• Task:
Give back the records that follow exactly, images excluded.

[Records supplied — start]

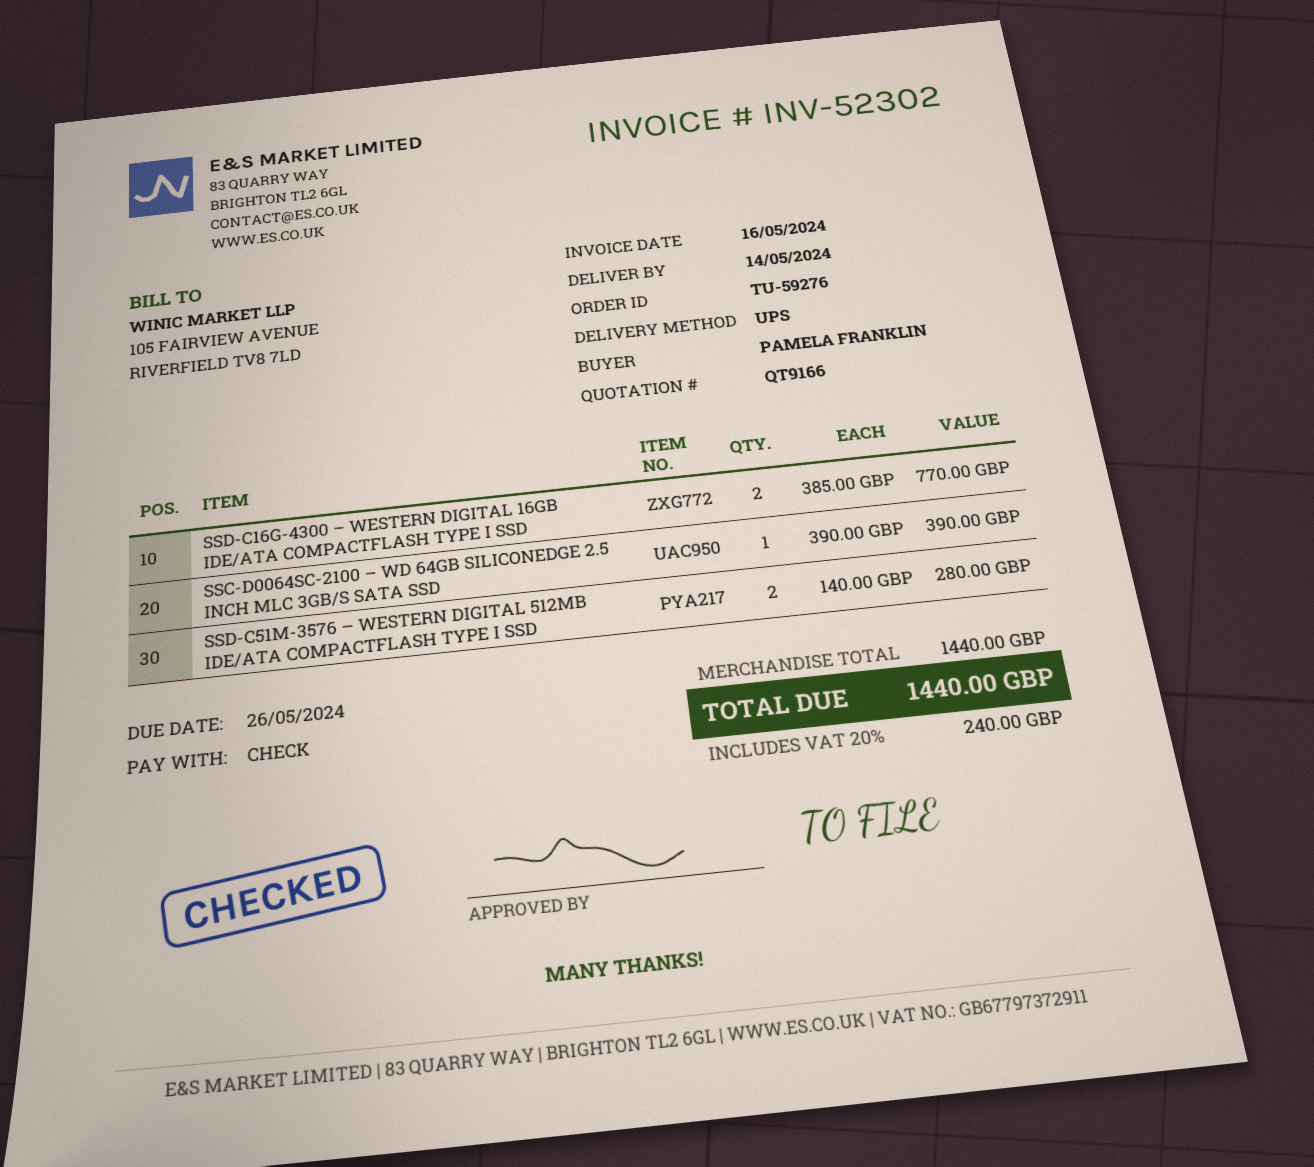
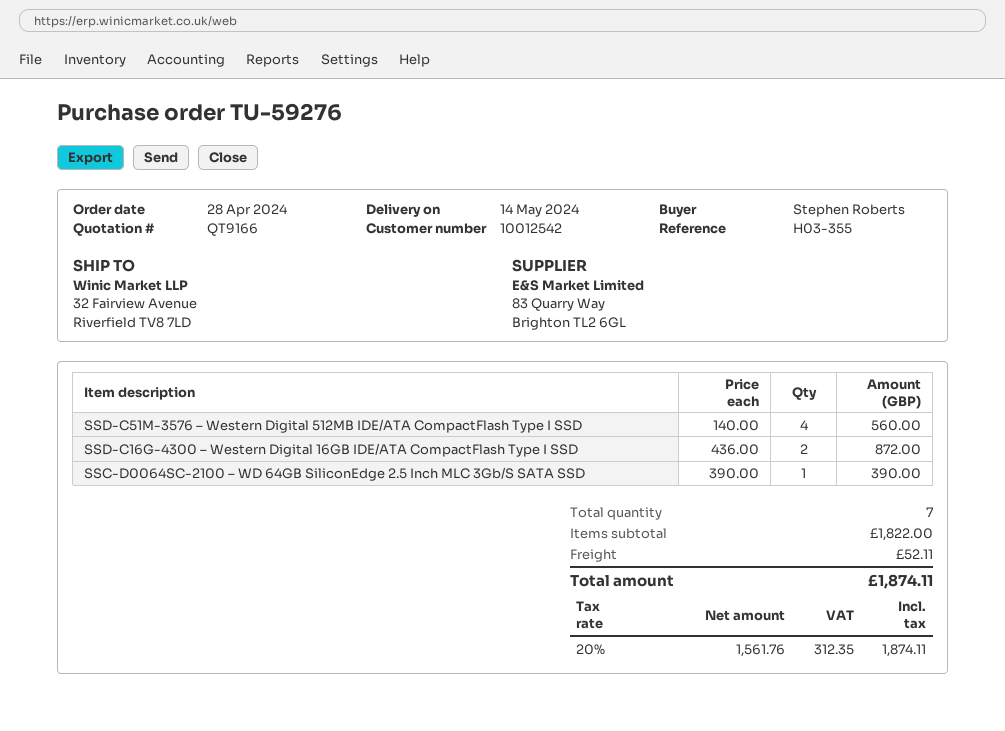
ordered by: PAMELA FRANKLIN -> Stephen Roberts
SSD-C16G-4300 – WESTERN DIGITAL 16GB IDE/ATA COMPACTFLASH TYPE I SSD: 2 x 385.00 = 770.00 -> 2 x 436.00 = 872.00
SSD-C51M-3576 – WESTERN DIGITAL 512MB IDE/ATA COMPACTFLASH TYPE I SSD: 2 x 140.00 = 280.00 -> 4 x 140.00 = 560.00
subtotal: 1440.00 -> 1822.00
shipping: none -> 52.11
tax: 20% = 240.00 -> 20% = 312.35
total: 1440.00 -> 1874.11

[Records supplied — finish]

• Response to the task:
ordered by: PAMELA FRANKLIN -> Stephen Roberts
SSD-C16G-4300 – WESTERN DIGITAL 16GB IDE/ATA COMPACTFLASH TYPE I SSD: 2 x 385.00 = 770.00 -> 2 x 436.00 = 872.00
SSD-C51M-3576 – WESTERN DIGITAL 512MB IDE/ATA COMPACTFLASH TYPE I SSD: 2 x 140.00 = 280.00 -> 4 x 140.00 = 560.00
subtotal: 1440.00 -> 1822.00
shipping: none -> 52.11
tax: 20% = 240.00 -> 20% = 312.35
total: 1440.00 -> 1874.11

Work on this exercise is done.